_Problem to work on_
Check every line below for the string "layers", and copy the lines that contain it.

_Records to use_
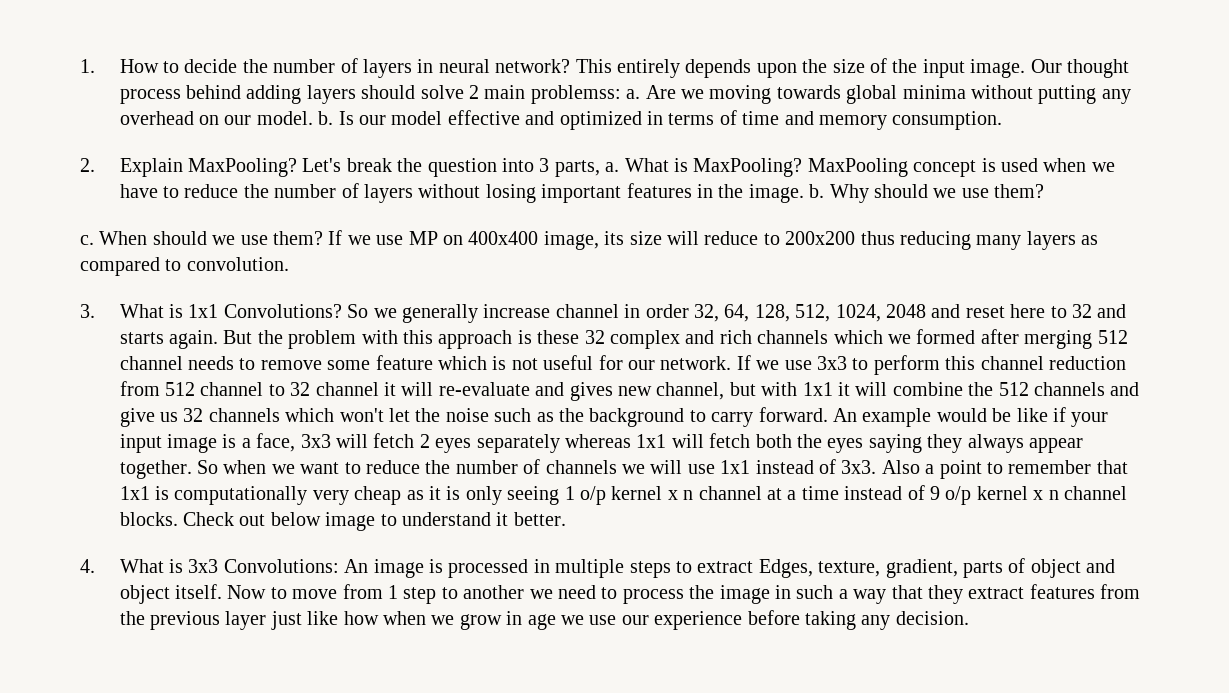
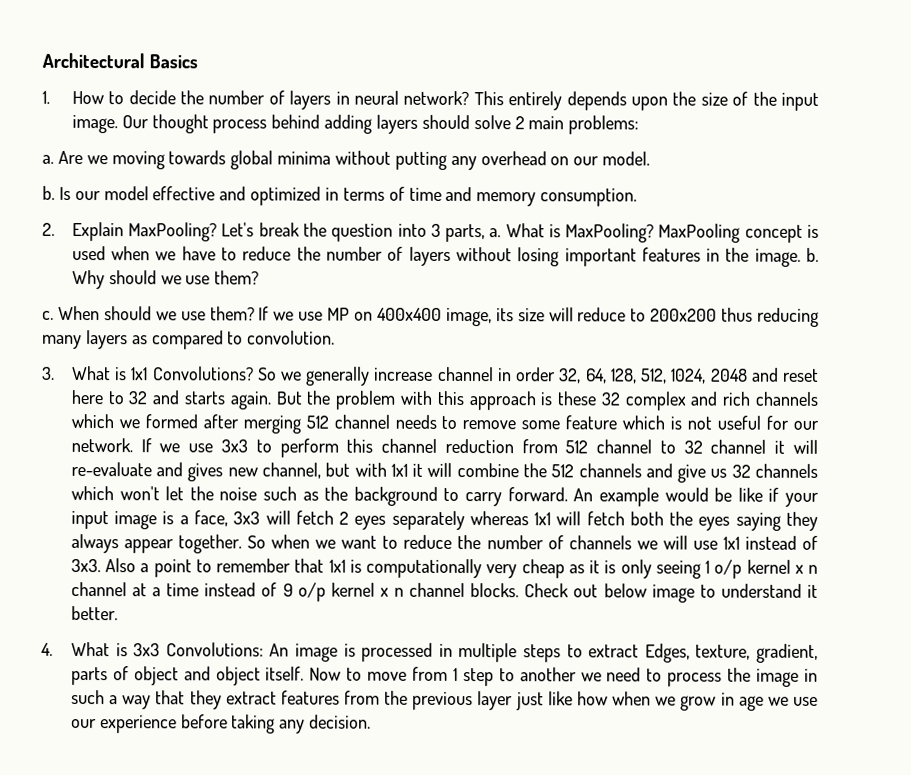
+ Architectural Basics
- Our thought process behind adding layers should solve 2 main problemss: a.
+ Our thought process behind adding layers should solve 2 main problems:
+ a.
- Are we moving towards global minima without putting any overhead on our model. b.
+ Are we moving towards global minima without putting any overhead on our model.
+ b.

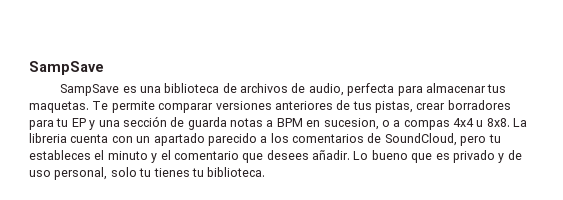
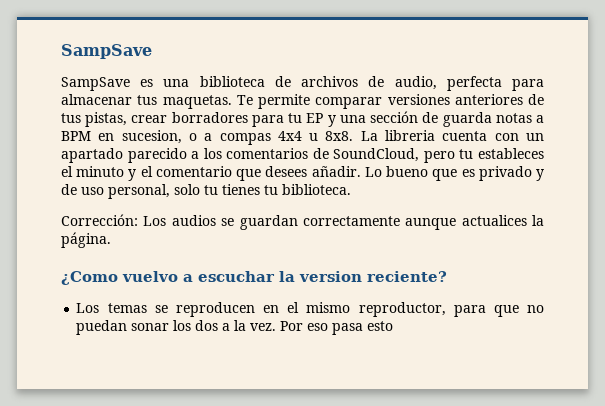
+ Corrección: Los audios se guardan correctamente aunque actualices la página.
+ ¿Como vuelvo a escuchar la version reciente?
+ Los temas se reproducen en el mismo reproductor, para que no puedan sonar los dos a la vez. Por eso pasa esto

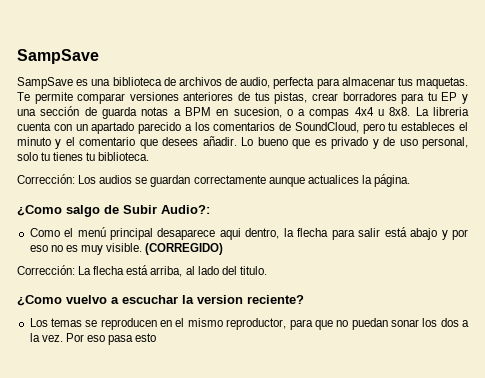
+ ¿Como salgo de Subir Audio?:
+ Como el menú principal desaparece aqui dentro, la flecha para salir está abajo y por eso no es muy visible. (CORREGIDO)
+ Corrección: La flecha está arriba, al lado del titulo.

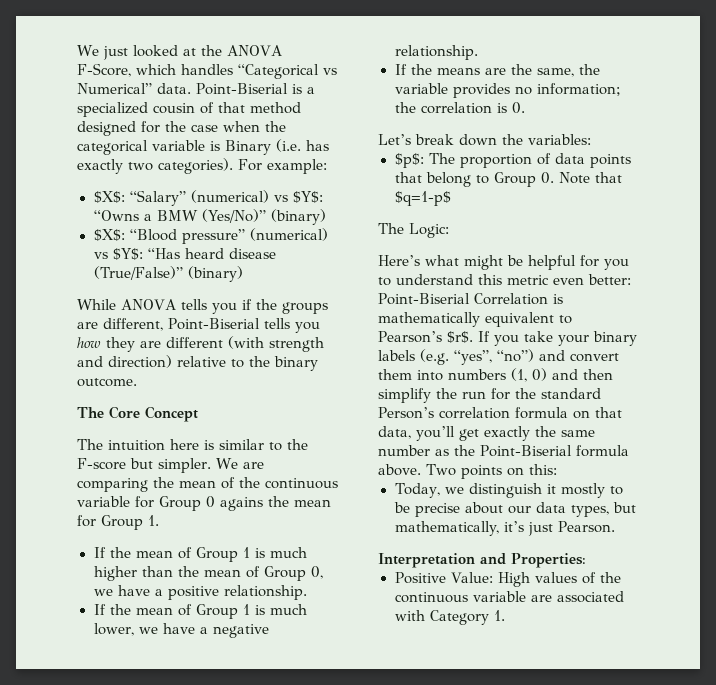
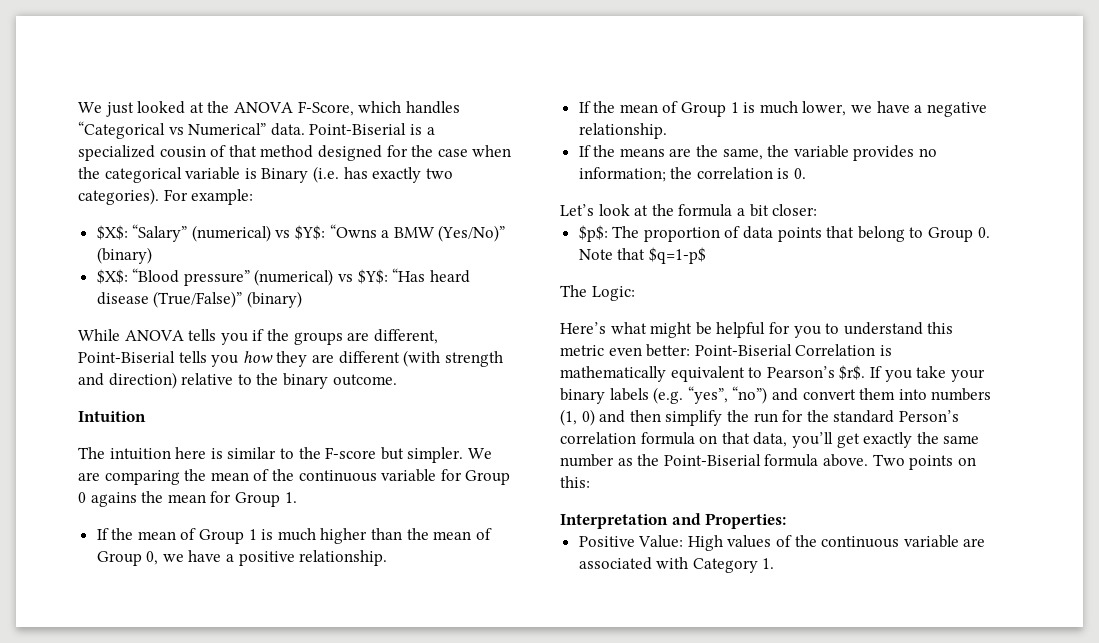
- The Core Concept
+ Intuition
- Let’s break down the variables:
+ Let’s look at the formula a bit closer:
- Today, we distinguish it mostly to be precise about our data types, but mathematically, it’s just Pearson.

_Written solution_
- Our thought process behind adding layers should solve 2 main problemss: a.
+ Our thought process behind adding layers should solve 2 main problems:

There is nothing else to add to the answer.